### EXERCISE
Which lines run from the one containing "- BASE_URL은 API_END_POINT를 나타냅니다. touch .env" through the last line of the records? Copy them exactly, leaving pictures out.

Modification records:

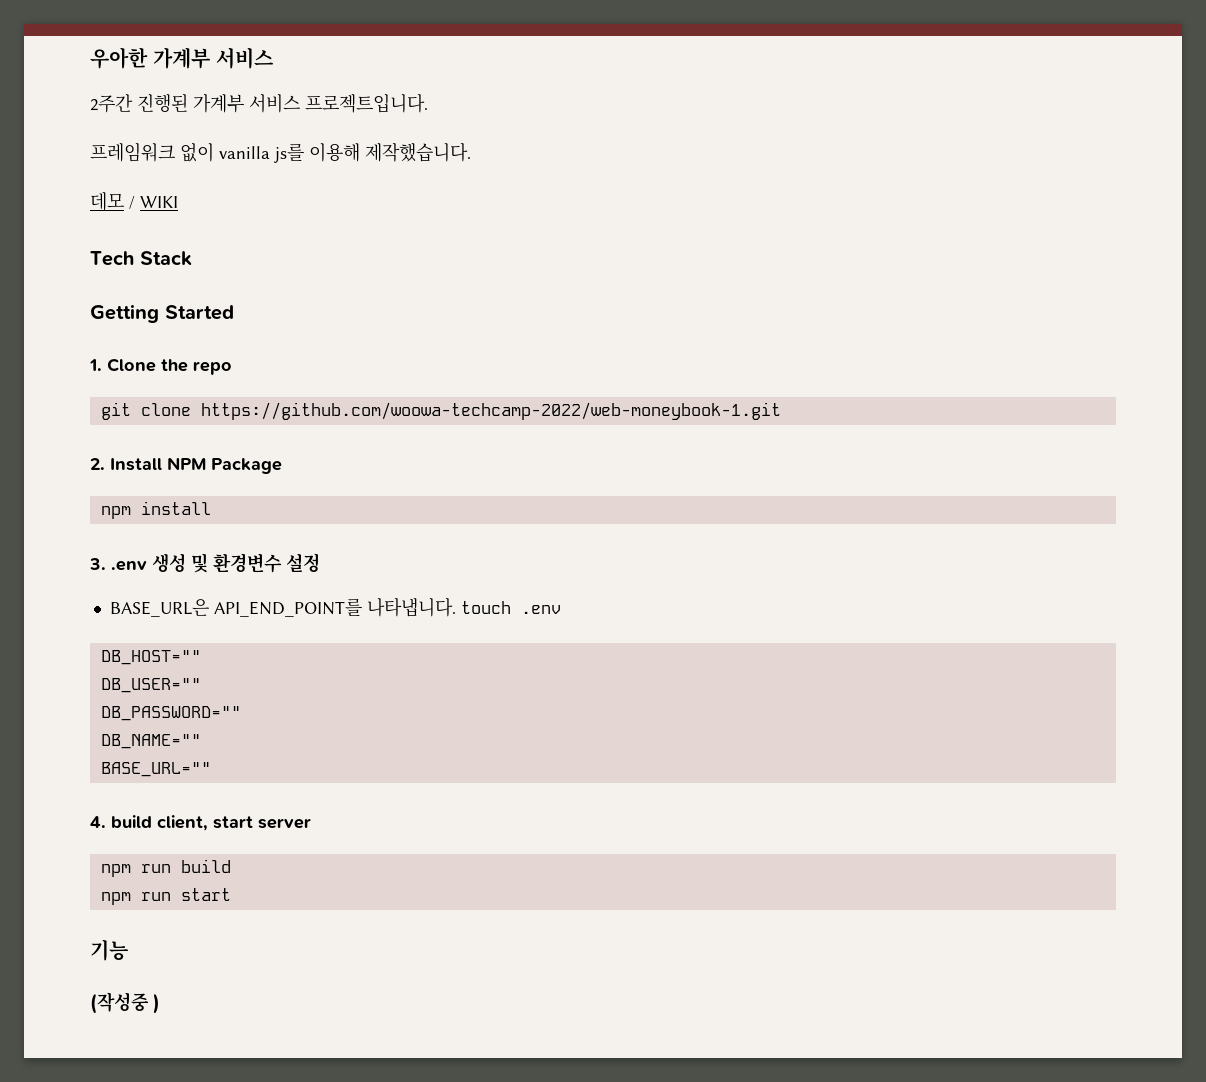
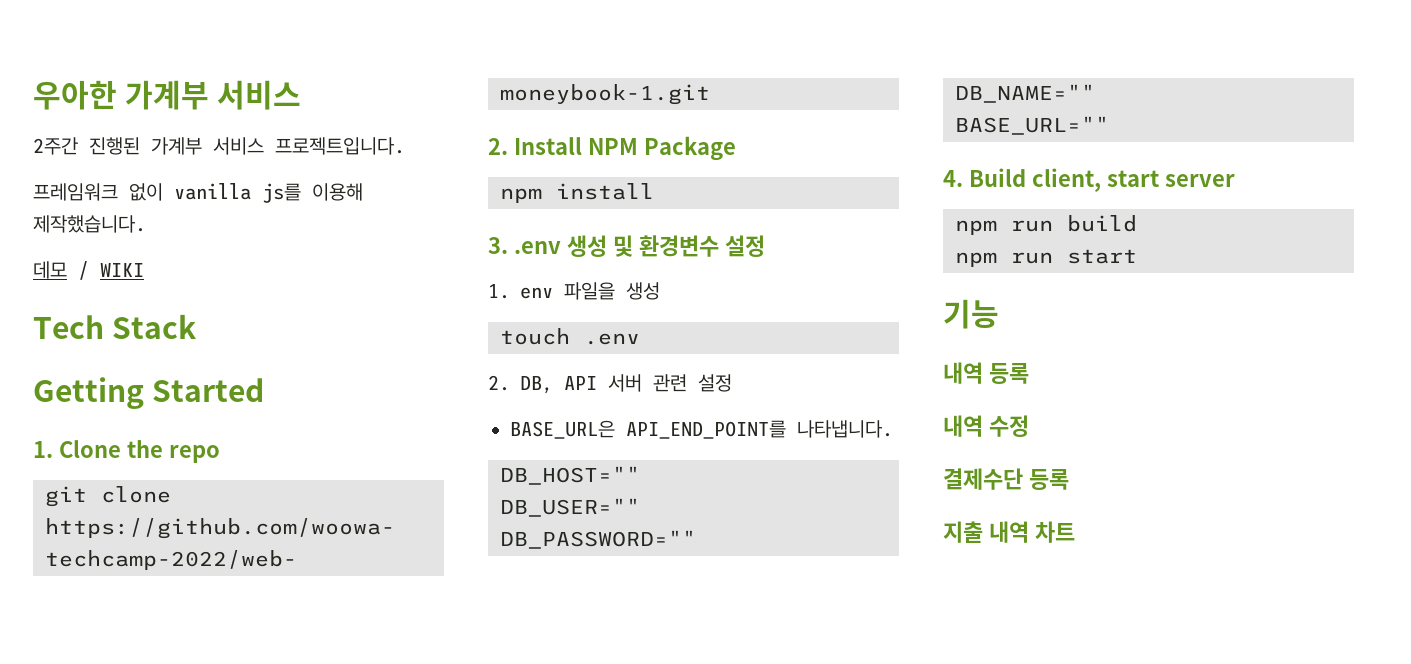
+ 1. env 파일을 생성
+ touch .env
+ 2. DB, API 서버 관련 설정
- BASE_URL은 API_END_POINT를 나타냅니다. touch .env
+ BASE_URL은 API_END_POINT를 나타냅니다.
- 4. build client, start server
+ 4. Build client, start server
- (작성중 )
+ 내역 등록
+ 내역 수정
+ 결제수단 등록
+ 지출 내역 차트

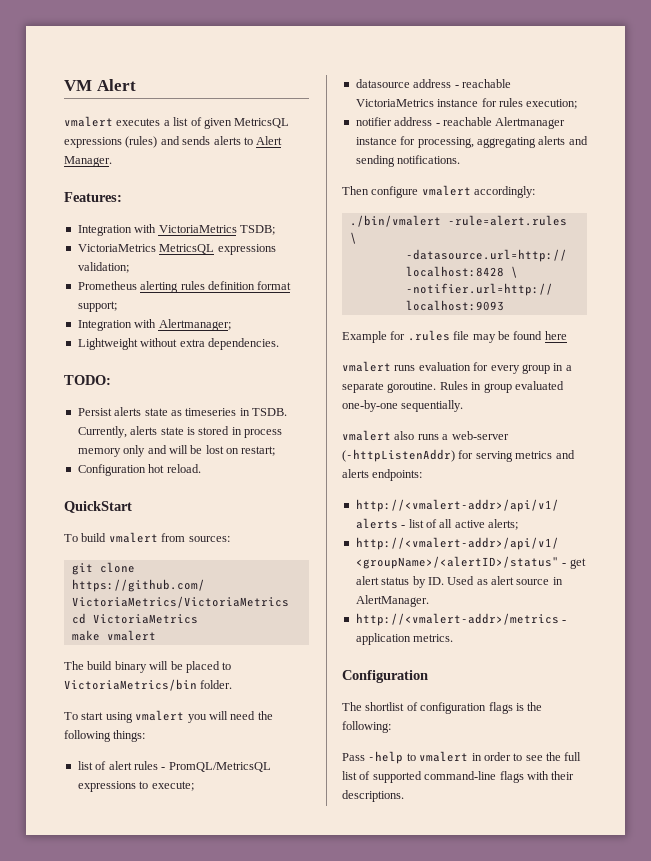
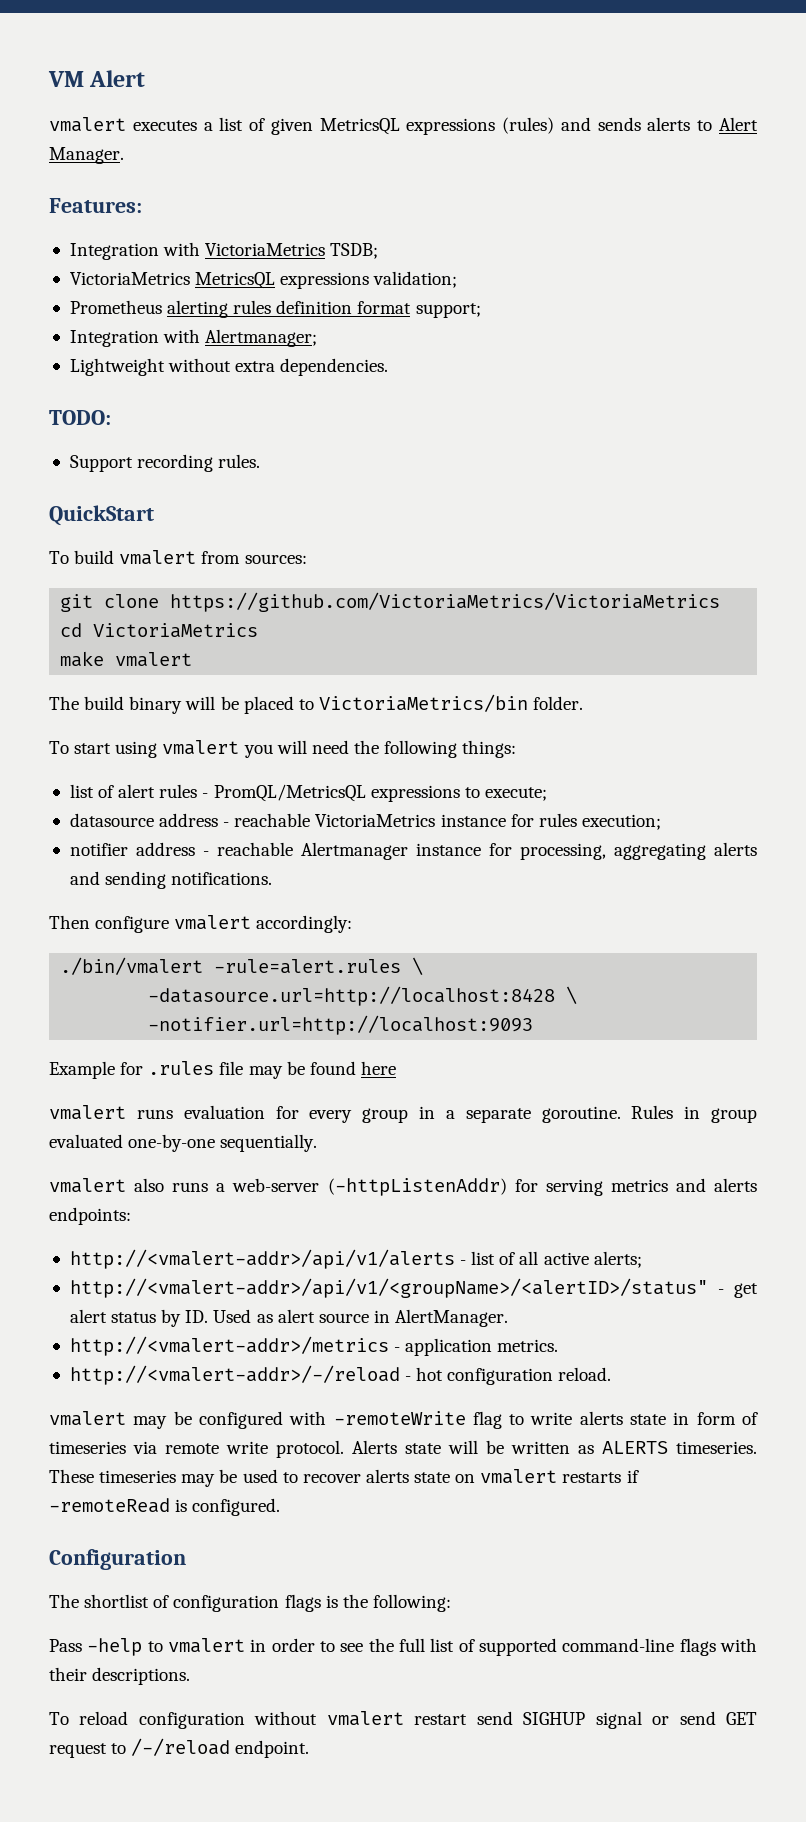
- Persist alerts state as timeseries in TSDB. Currently, alerts state is stored in process memory only and will be lost on restart;
- Configuration hot reload.
+ Support recording rules.
+ http://<vmalert-addr>/-/reload - hot configuration reload.
+ vmalert may be configured with -remoteWrite flag to write alerts state in form of timeseries via remote write protocol. Alerts state will be written as ALERTS timeseries. These timeseries may be used to recover alerts state on vmalert restarts if -remoteRead is configured.
+ To reload configuration without vmalert restart send SIGHUP signal or send GET request to /-/reload endpoint.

### ANSWER TO THE PROBLEM
- BASE_URL은 API_END_POINT를 나타냅니다. touch .env
+ BASE_URL은 API_END_POINT를 나타냅니다.
- 4. build client, start server
+ 4. Build client, start server
- (작성중 )
+ 내역 등록
+ 내역 수정
+ 결제수단 등록
+ 지출 내역 차트

- Persist alerts state as timeseries in TSDB. Currently, alerts state is stored in process memory only and will be lost on restart;
- Configuration hot reload.
+ Support recording rules.
+ http://<vmalert-addr>/-/reload - hot configuration reload.
+ vmalert may be configured with -remoteWrite flag to write alerts state in form of timeseries via remote write protocol. Alerts state will be written as ALERTS timeseries. These timeseries may be used to recover alerts state on vmalert restarts if -remoteRead is configured.
+ To reload configuration without vmalert restart send SIGHUP signal or send GET request to /-/reload endpoint.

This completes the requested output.